### Instructions for the task
Could you show all lines in the entries below that contain the string "none"?

### Records for processing
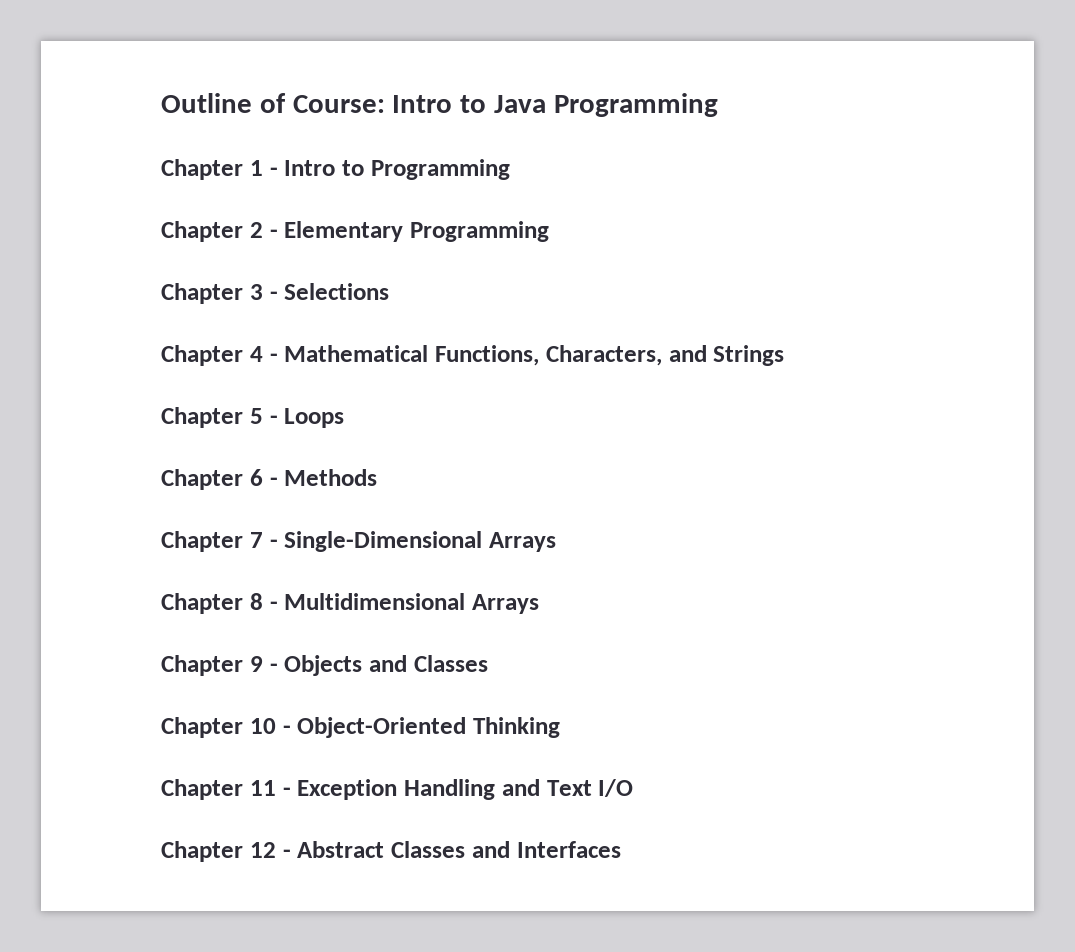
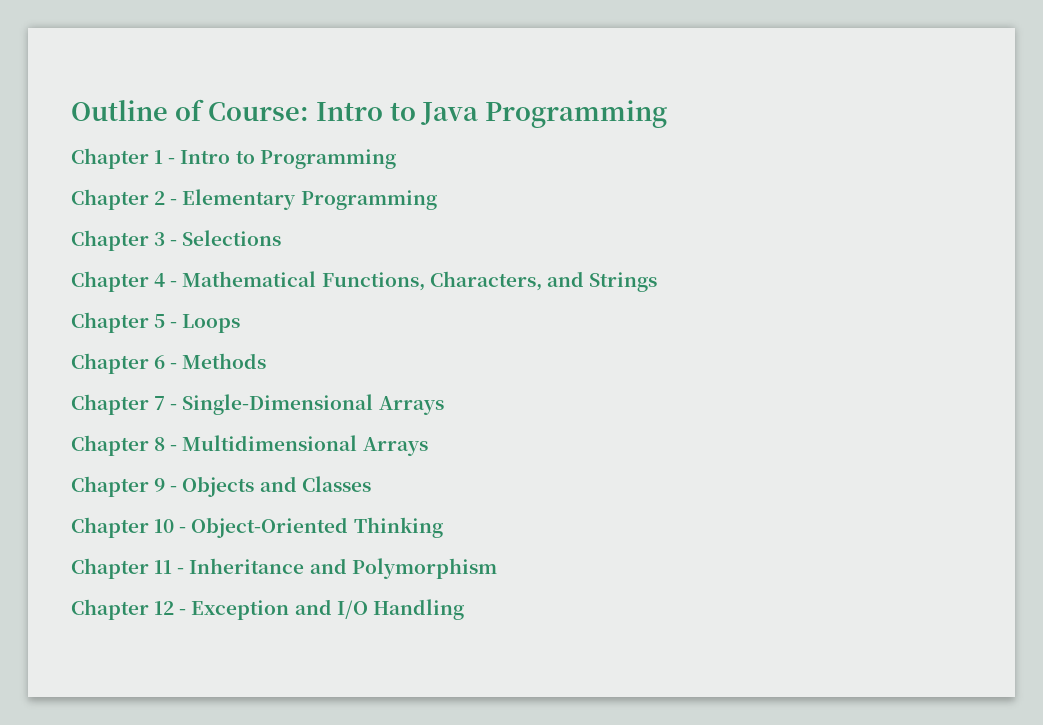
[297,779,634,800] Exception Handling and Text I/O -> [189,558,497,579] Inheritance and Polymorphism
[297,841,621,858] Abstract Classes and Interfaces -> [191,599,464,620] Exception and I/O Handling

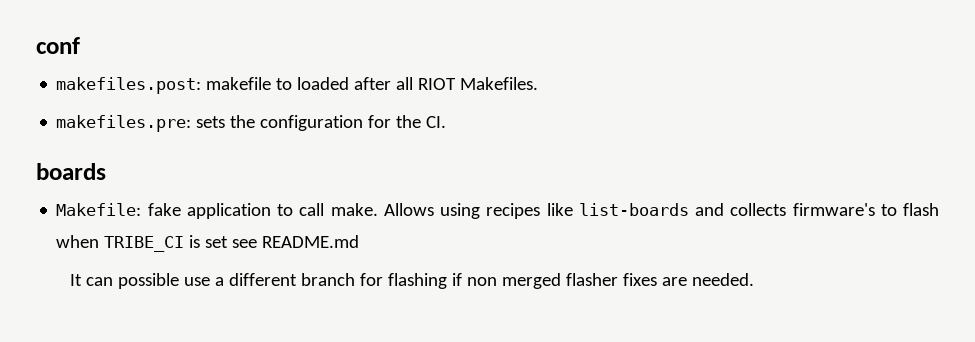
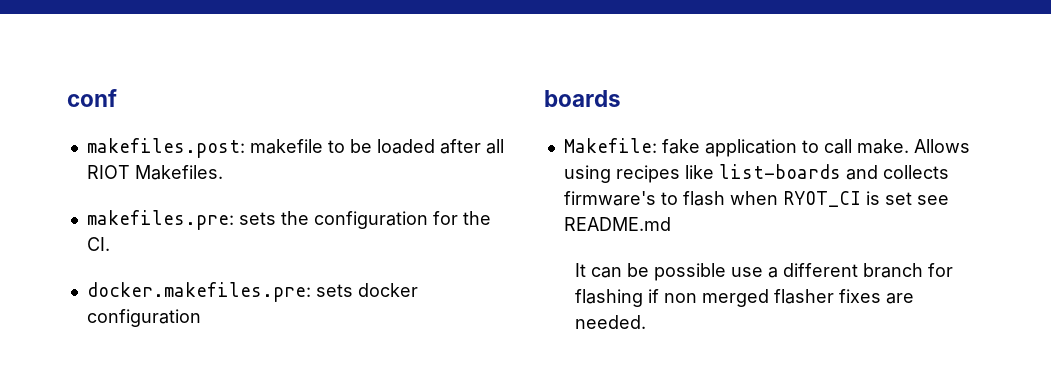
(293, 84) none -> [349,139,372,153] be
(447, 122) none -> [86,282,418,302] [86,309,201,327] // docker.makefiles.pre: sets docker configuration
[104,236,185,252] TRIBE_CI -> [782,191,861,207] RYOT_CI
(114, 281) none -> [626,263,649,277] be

### Answer for this exercise
(293, 84) none -> [349,139,372,153] be
(447, 122) none -> [86,282,418,302] [86,309,201,327] // docker.makefiles.pre: sets docker configuration
(114, 281) none -> [626,263,649,277] be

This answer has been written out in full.